Bolt accepted there might be some scepticism but said it had always been his childhood dream.

Jamaican sprint star Usain Bolt. Picture: ‏@Olympics.

AUSTIN - Usain Bolt says he is serious about starting up a soccer career now he has retired from sprinting -- and he even believes he could even be good enough to play for Jamaica.

The 31-year-old eight-time Olympic gold medallist, currently recovering from a hamstring injury, accepted there might be some scepticism but said it had always been his childhood dream.

“For me it’s a personal goal. I don’t care what people really think about it. I‘m not going to lie to myself. I‘m not going to be stupid,” the Jamaican told reporters at the U.S. Formula One Grand Prix.

He was speaking before world champion Lewis Hamilton drove him around the Circuit of the Americas in a Mercedes AMG sportscar, sending the car sliding into corners and ending with tyre-smoking spins.

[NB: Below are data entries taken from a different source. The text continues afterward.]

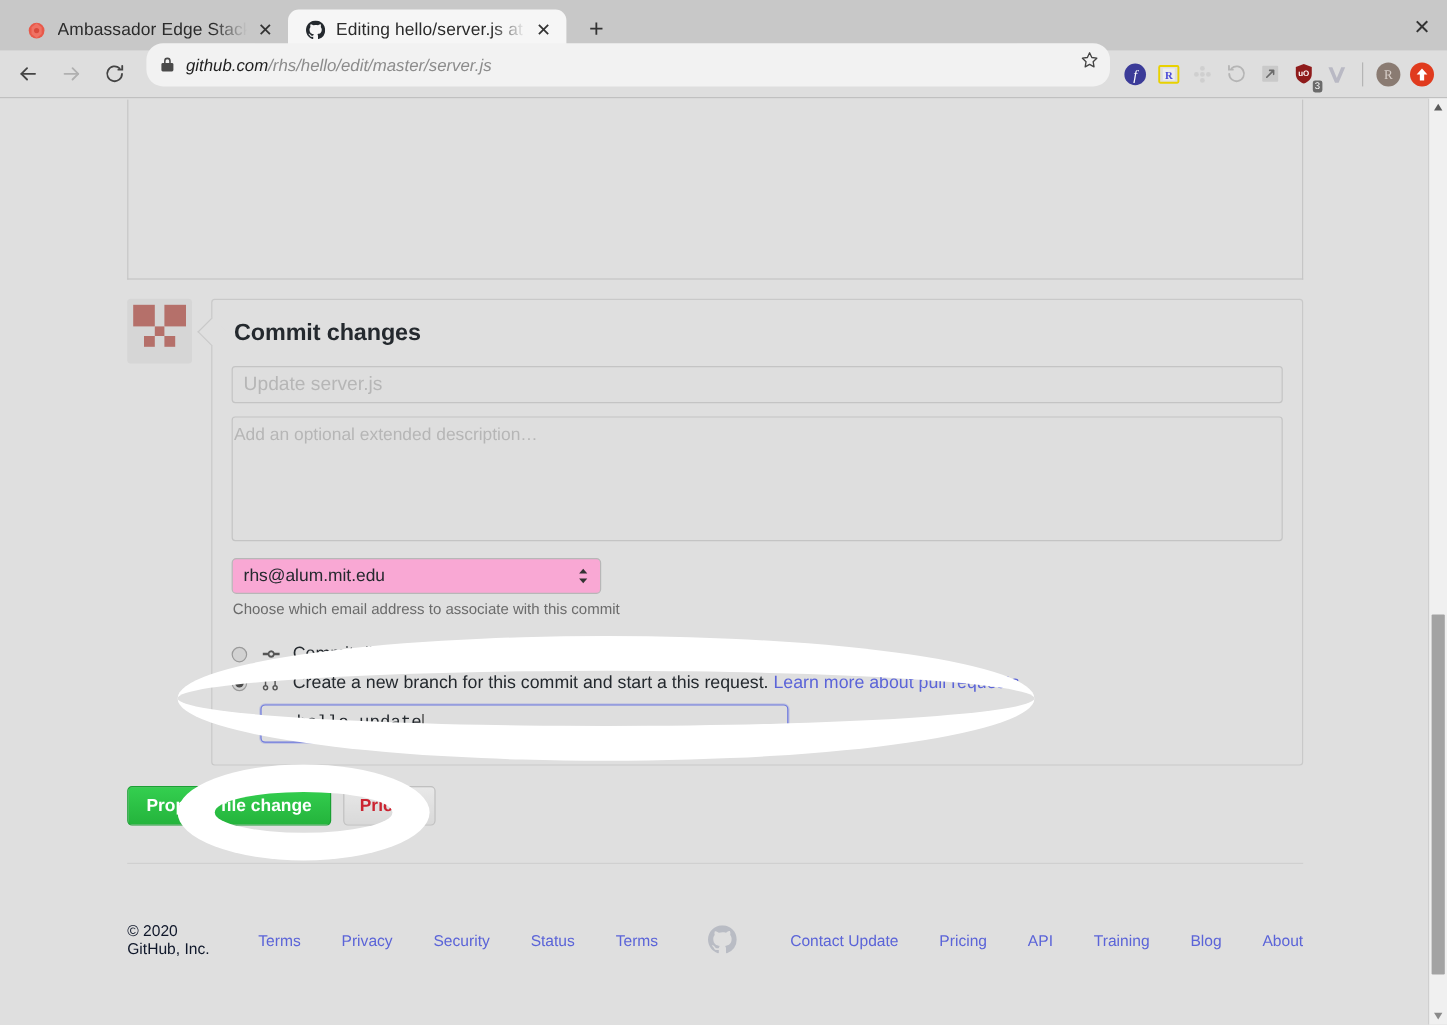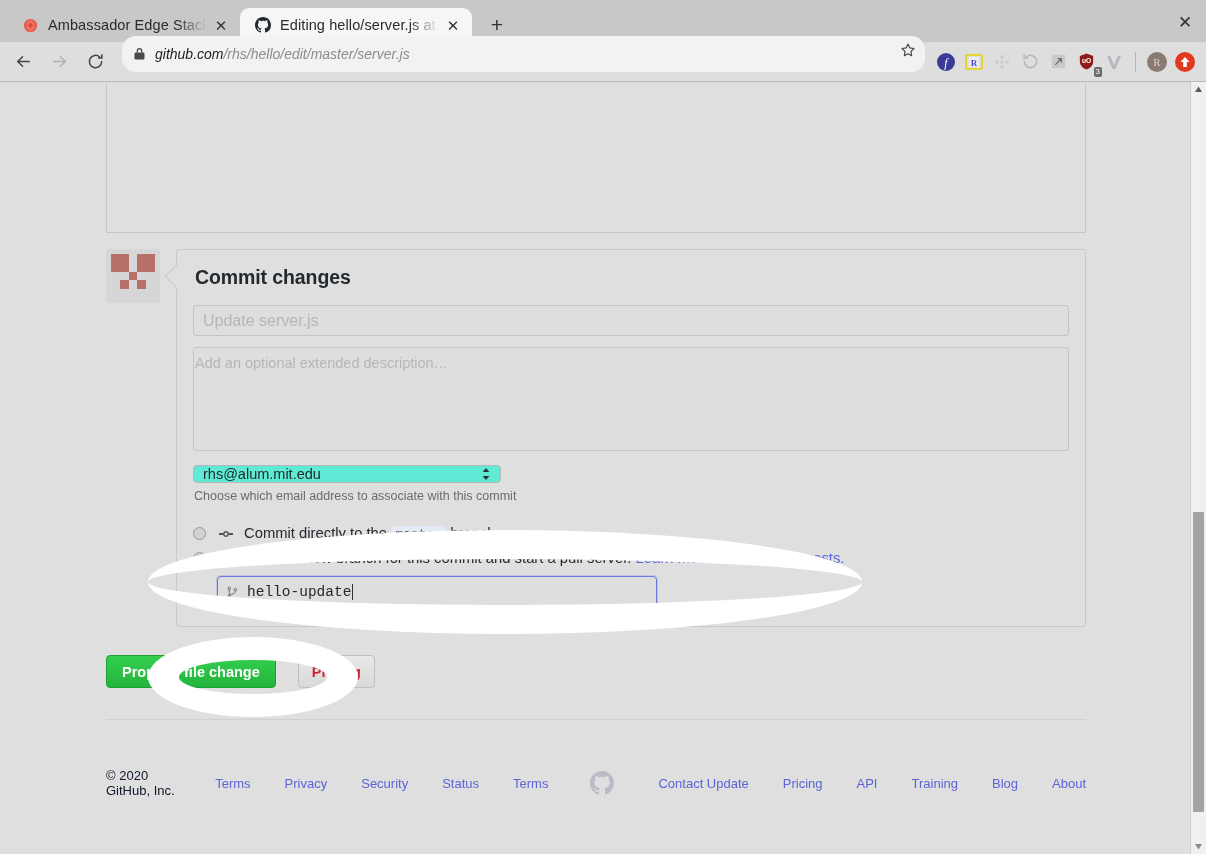"rhs@alum.mit.edu" .email-select { background: #5eead4 -> #f9a8d4; height: 18px -> 30px }
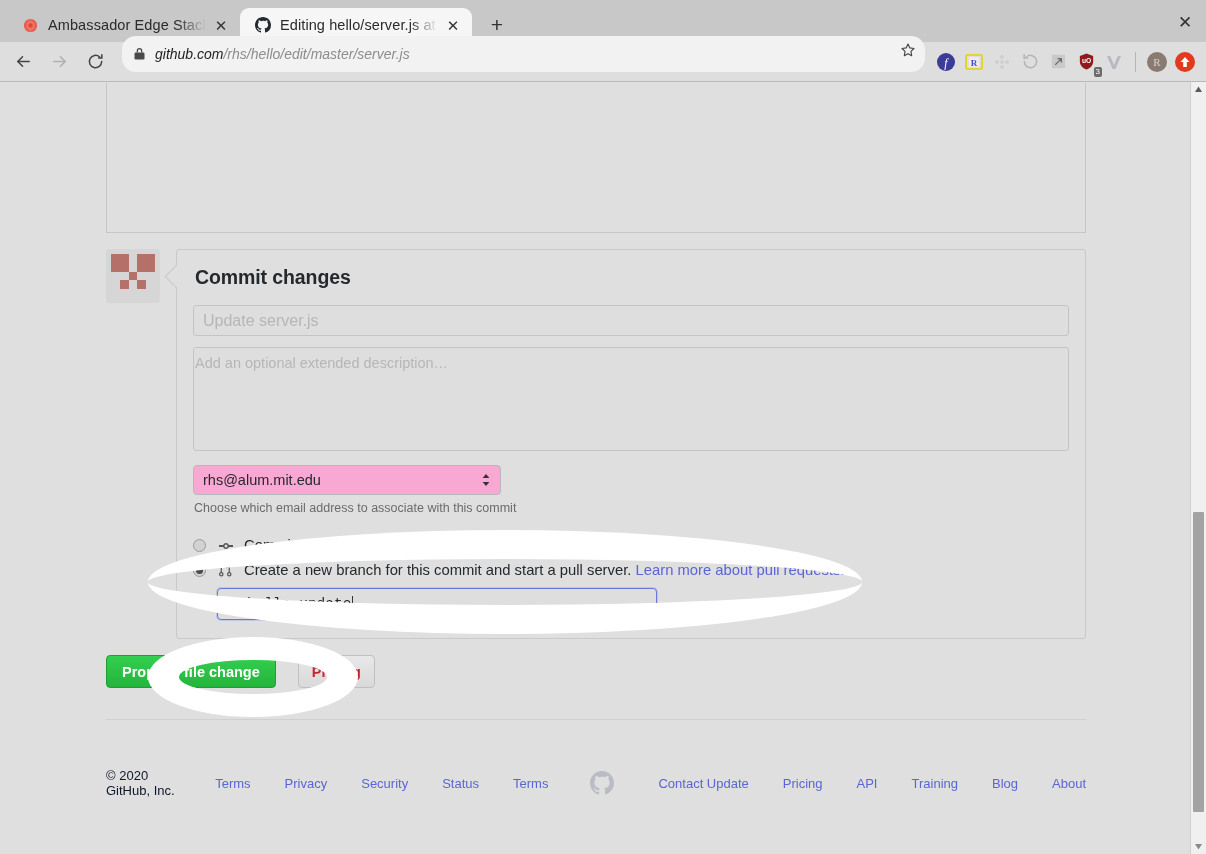"for this commit and start" span { text: pull server -> this request }
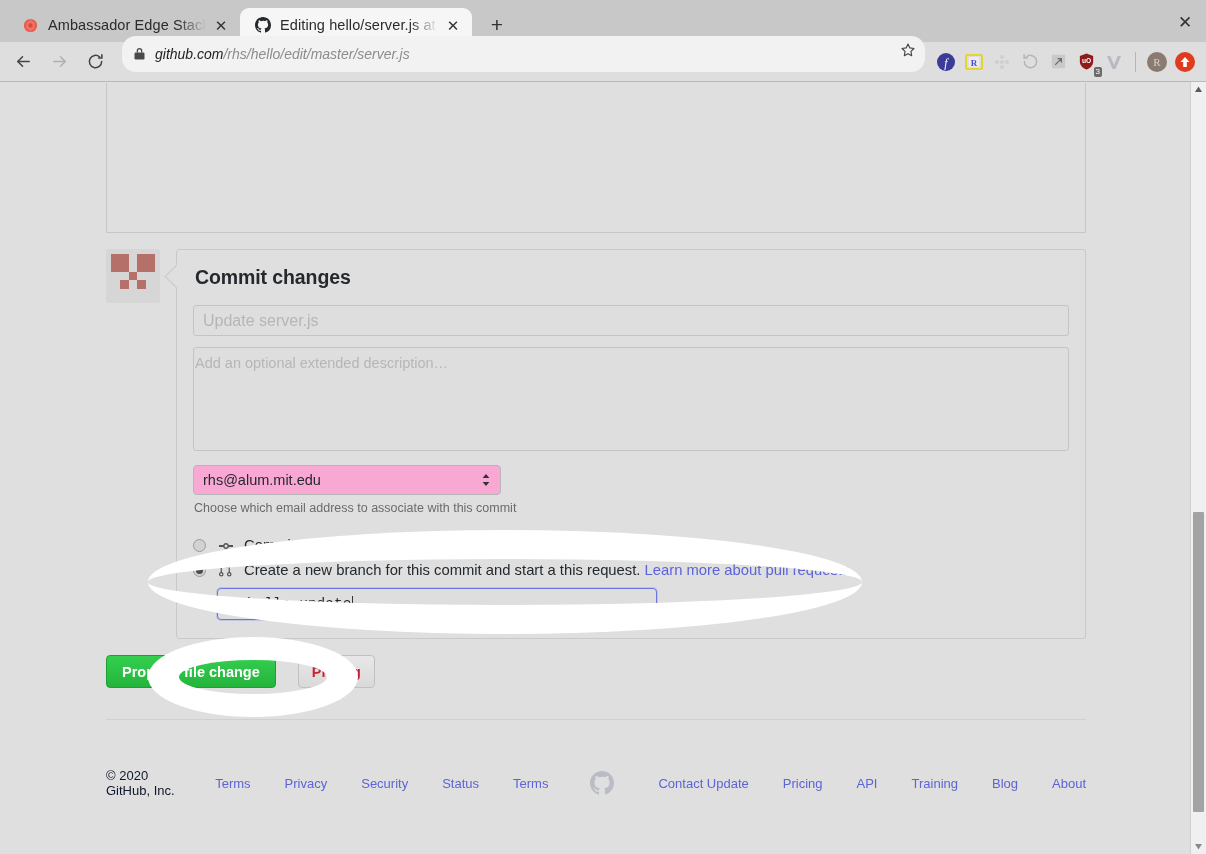"Propose file change" .btn-row { gap: 22px -> 10px }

“If I feel I can’t do it, I‘m going to say ‘you know what, forget this’. I‘m not trying to embarrass myself. But if I go out there and feel I can do this then I will give it a try. It’s a dream and another chapter of my life,” said Bolt.

“If you have a dream that you always wanted to do, why not try and see where it will go.”

The world’s fastest man has been sponsored by Puma since he was 15 and the German sportswear company has a stake in Borussia Dortmund.

Bolt, who retired from athletics after August’s world championships in London, has been invited to spend a week training with the Bundesliga club and he plans to take it up.

“It’s just my hamstring is keeping me back right now. In two weeks I can start training again and get back into some shape. Then I can really explore the situation,” he said.

“They say the invitation is always open so it’s all about me getting over my injury and then getting into shape. Then I can do the trials and see what level I‘m at.”

A keen Manchester United fan, Bolt doubted manager Jose Mourinho would be on the phone any time soon but said he had spoken to the club’s former manager Alex Ferguson about his dream.

“He said ‘Alright, get into shape and I’ll see where that goes’,” said the sprinter.

Jamaica, who failed to qualify for next year’s World Cup finals, are currently 59th in the world rankings, leaving Bolt to also muse: “I think I can make the Jamaica team easily. I wouldn’t say they are that good at this point.”

Bolt, who suffered the injury in his final race, the world championships 4 x 100 metres relay final, again ruled out any athletics comeback, saying he missed the laughs and banter but not the training and he was intending to start a family.

“I‘m waiting to see if my football career will go anywhere but I definitely want to work with the IAAF in ways to promote the sport and help keep it on the level on which I left it,” he added. “Being a coach? No. Definitely not.”

Asked about the current state of athletics and doping scandals that have seen Russian athletes barred from competition, the Jamaican felt the sport was climbing back out of the gutter.

“You have to get to the worst to start rebuilding and I think the Russia situation was the worst we could get,” he said.

”Now it’s all about rebuilding and making people trust the sport again. This year was the first that we made a step in the right direction so, hopefully, we continue.

“If you’re in the gutter and working your way up, it’s going to take time. That’s what we need. Just time for people to really start trusting the sport again.”